### Exercise objective
Repeat only these lines, exactly: the first line of the data, the line containing "project -> install", and every line between them. Pictures stay out.

### Information given
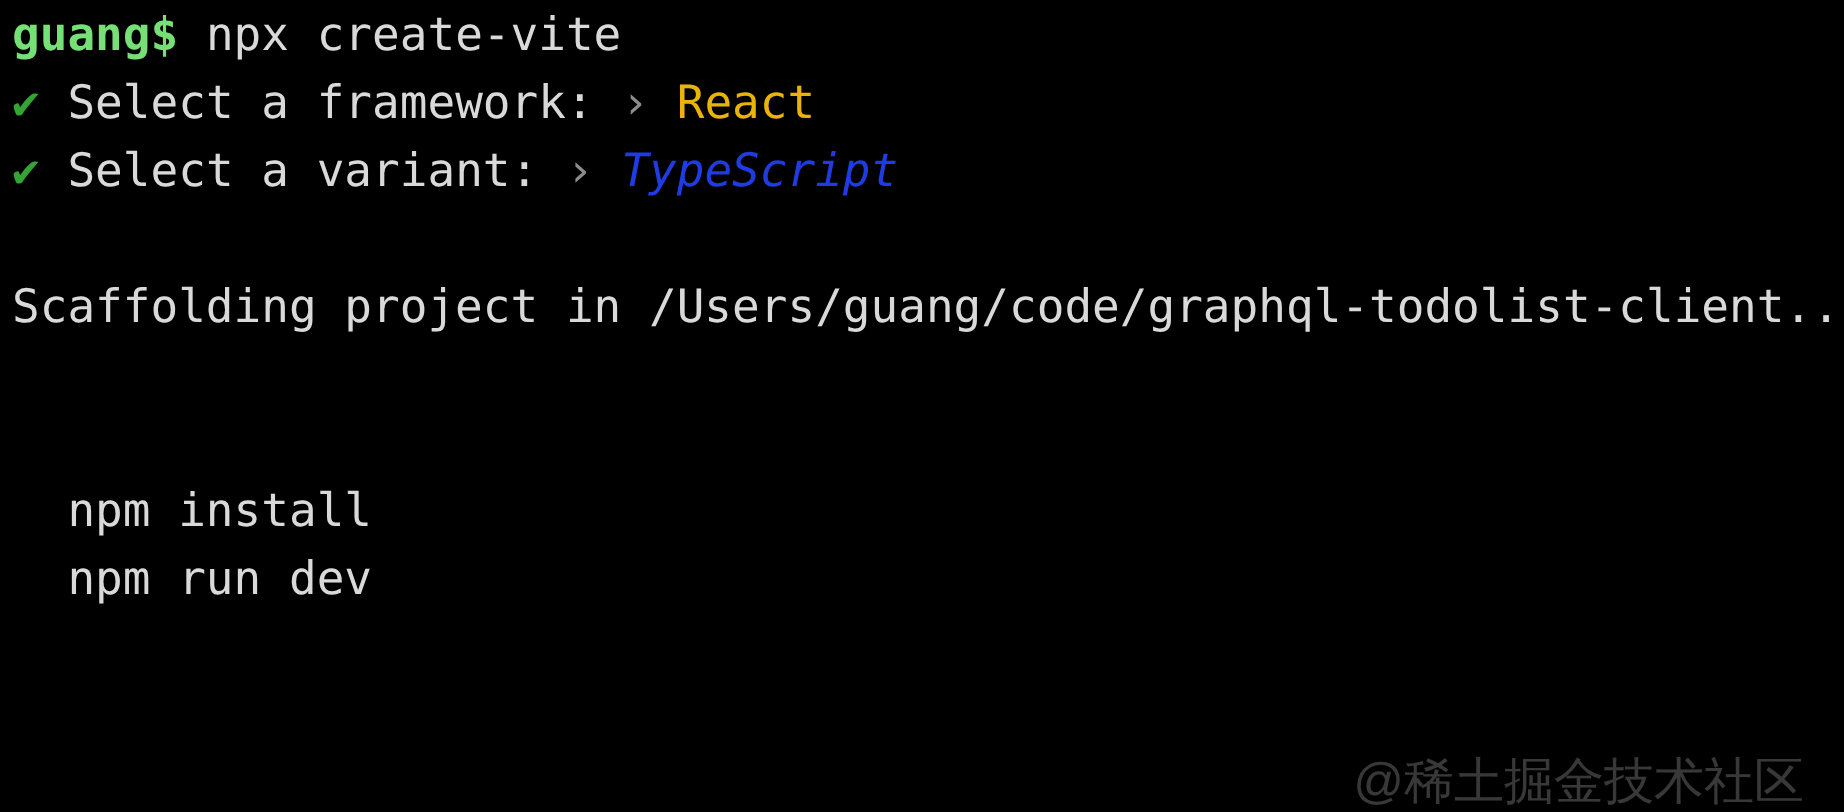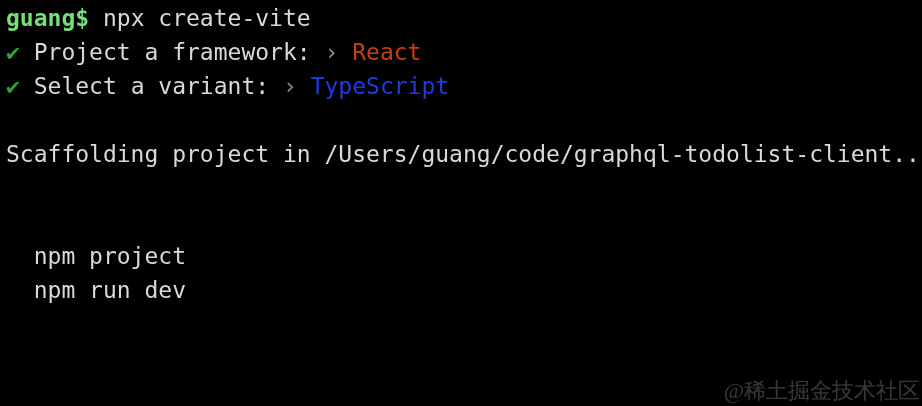"Project a framework:" span { text: Project -> Select }
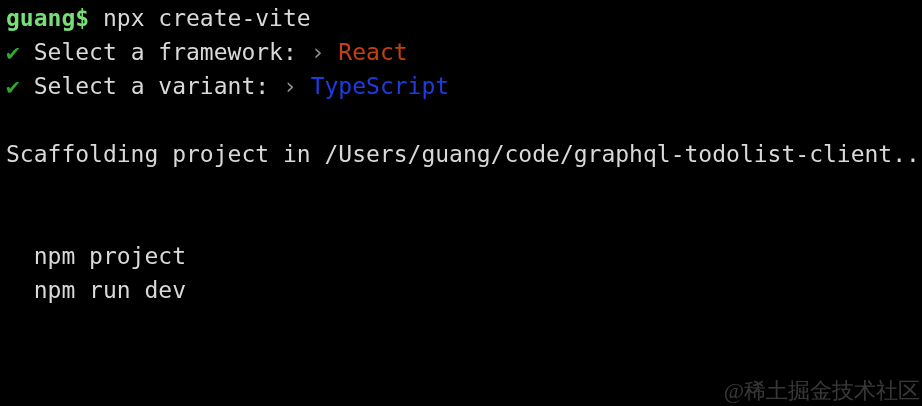"React" .cyan { color: #c2410c -> #eab308 }
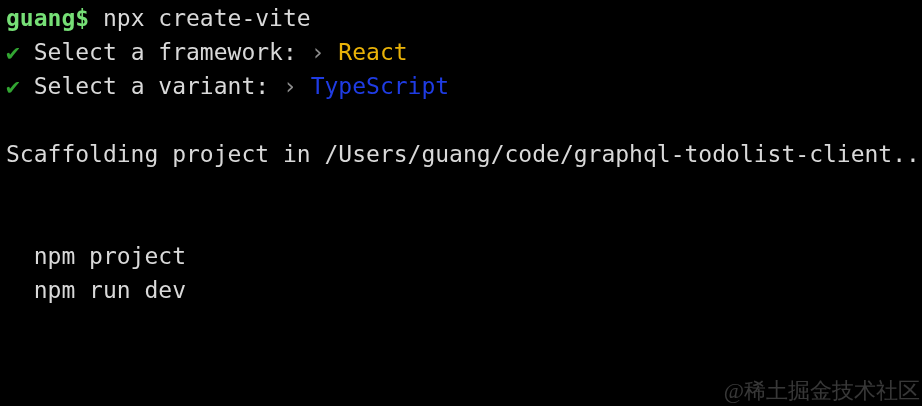"TypeScript" .blue { font-style: none -> italic }
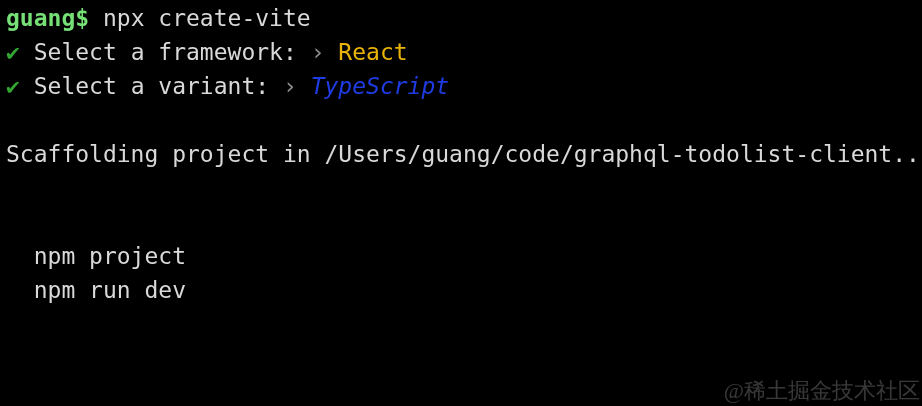"npm project" div.line { text: project -> install }
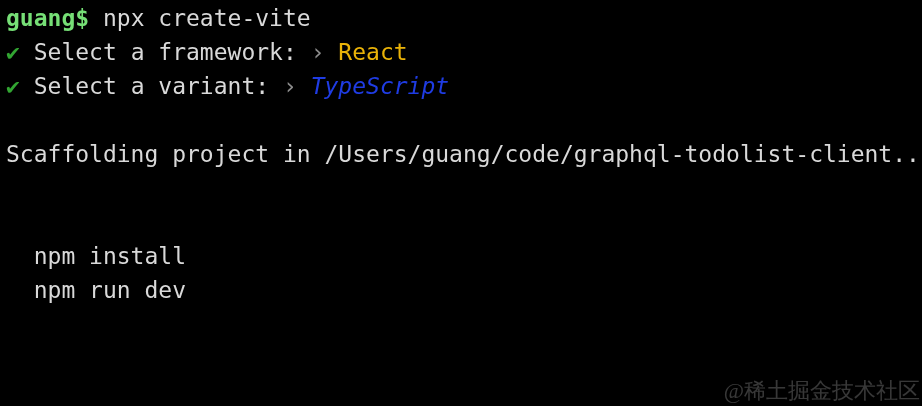"@稀土掘金技术社区" .watermark { font-family: Liberation Serif, serif -> Liberation Sans, sans-serif; font-size: 22px -> 25px; right: 2px -> 20px }
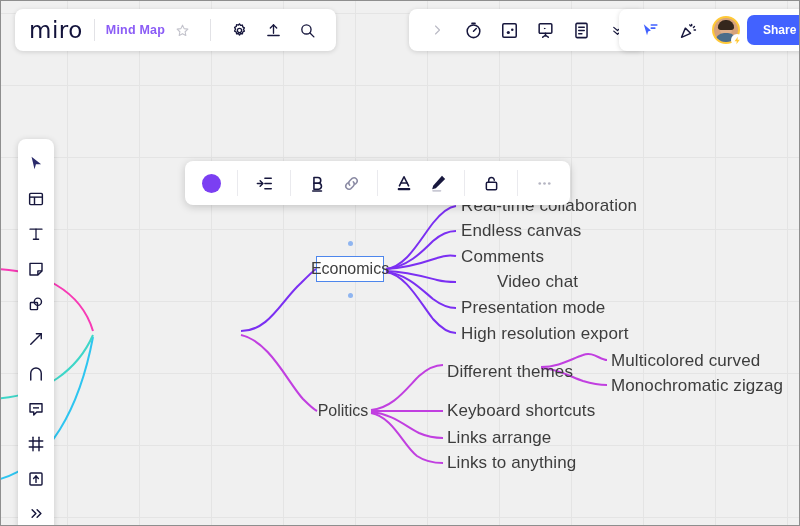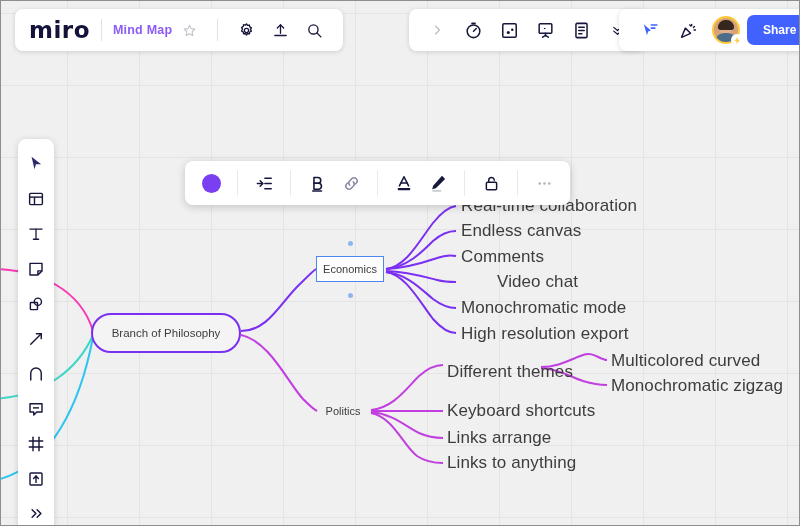"miro" #miro-logo { font-weight: bold -> normal }
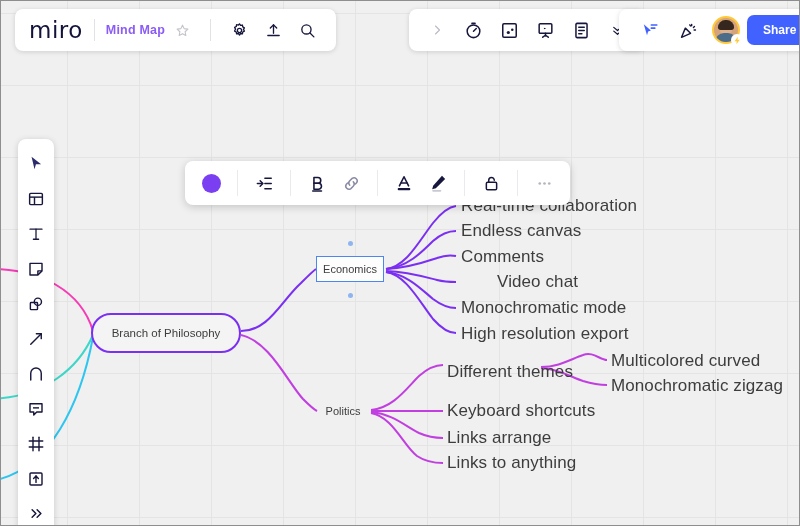"Economics" .branchnode { font-size: 11px -> 16px }
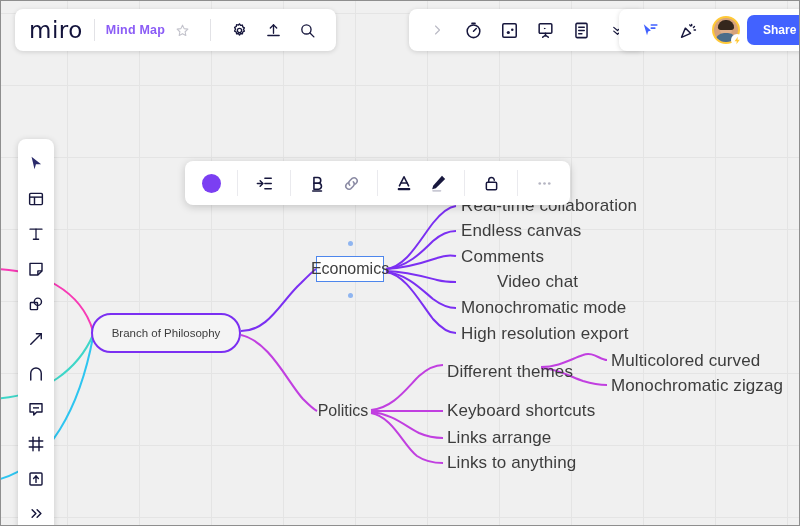"Monochromatic mode" div.nodelabel { text: Monochromatic -> Presentation }
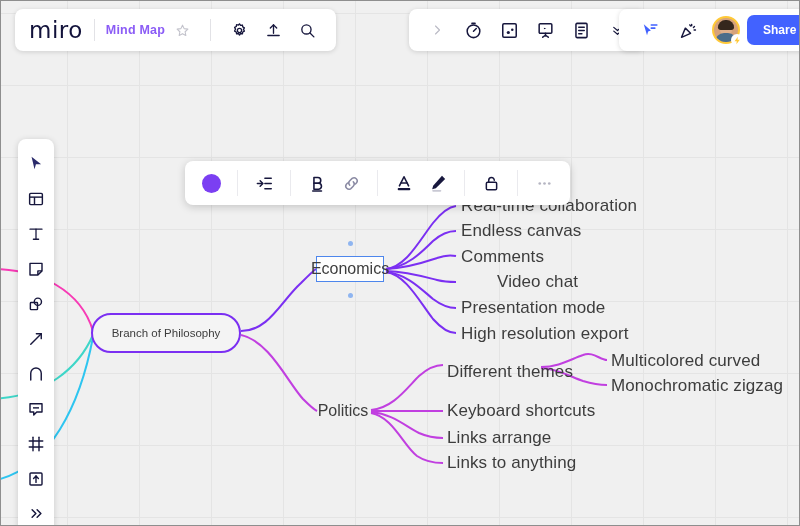"Branch of Philosophy" div.rootnode { html: <div> <span>Branch of Philosophy</span> </div> -> none }
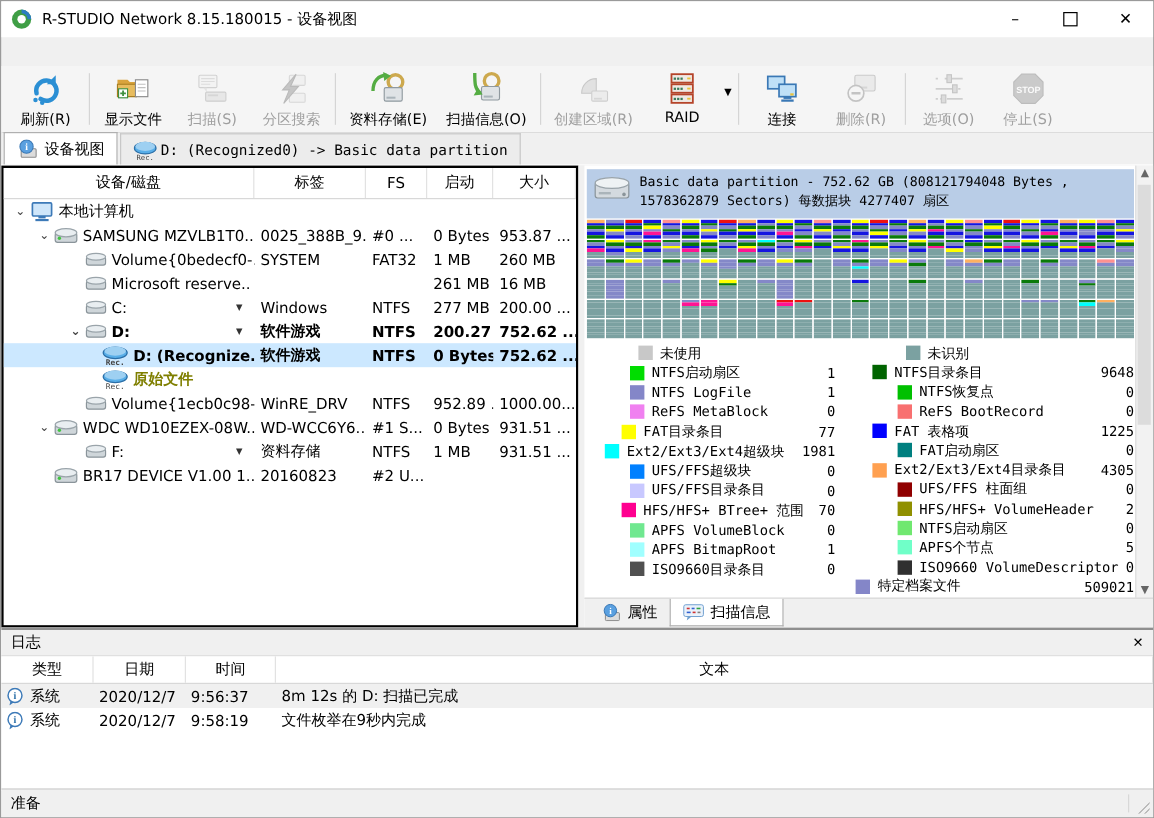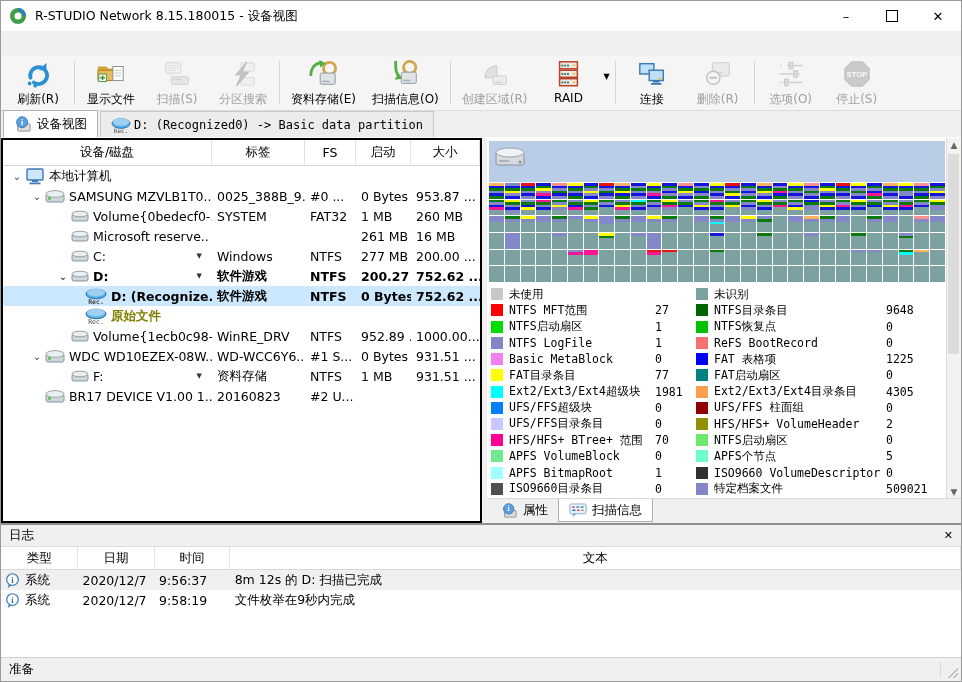"Basic data partition - 752.62" span.htext { html: none -> <span>Basic data partition - 752.62 GB (808121794048 Bytes , 1578362879 Sectors) 每数据块 4277407 扇区</span> }
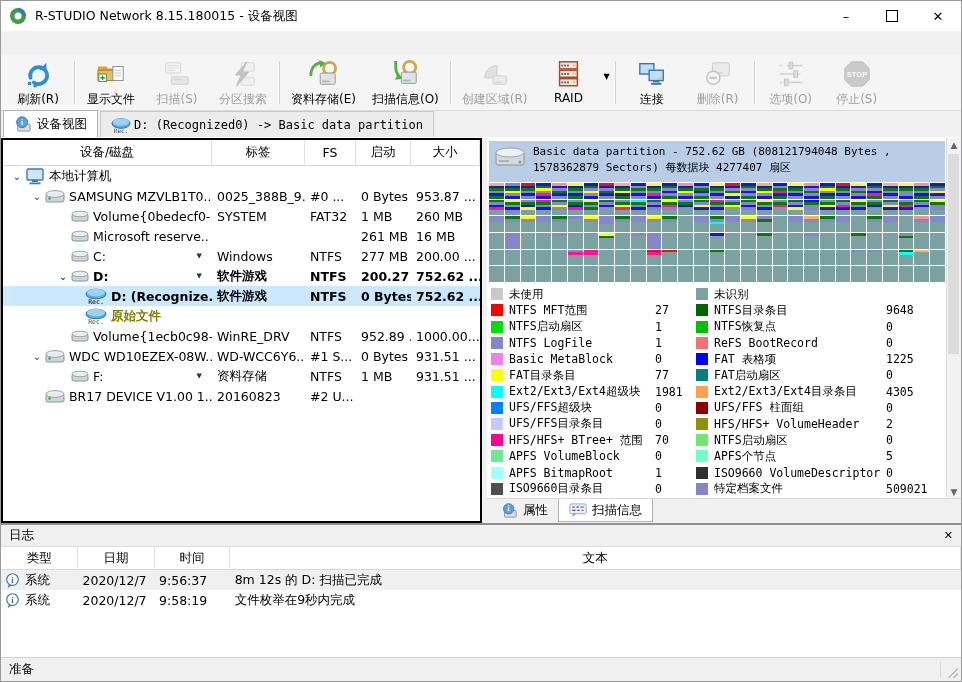"未使用" .legrow { justify-content: none -> flex-end }
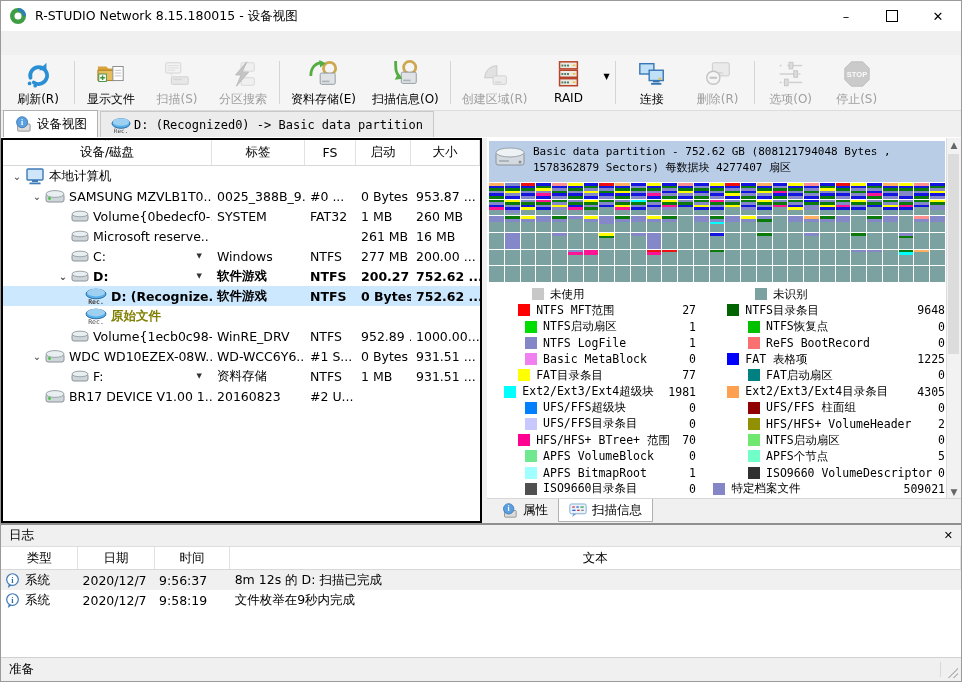"NTFS MFT范围" div.legrow { html: <div> <span></span> <span>NTFS MFT范围</span> <span>27</span> </div> -> none }
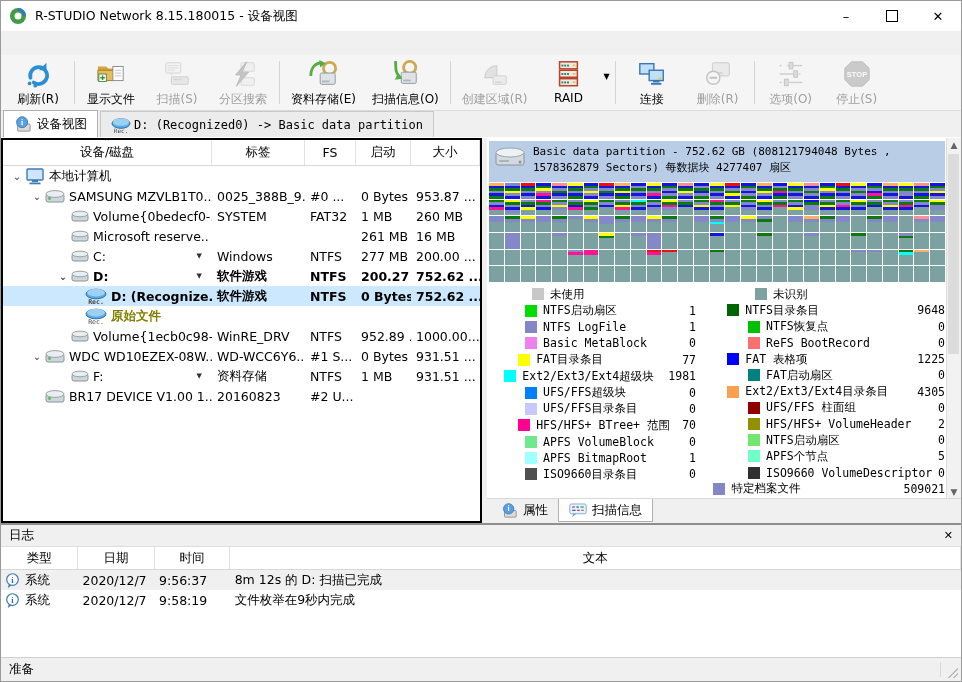"Basic MetaBlock" span.leglabel { text: Basic -> ReFS }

### Solution to the exercise
"Project a framework:" span { text: Project -> Select }
"React" .cyan { color: #c2410c -> #eab308 }
"TypeScript" .blue { font-style: none -> italic }
"npm project" div.line { text: project -> install }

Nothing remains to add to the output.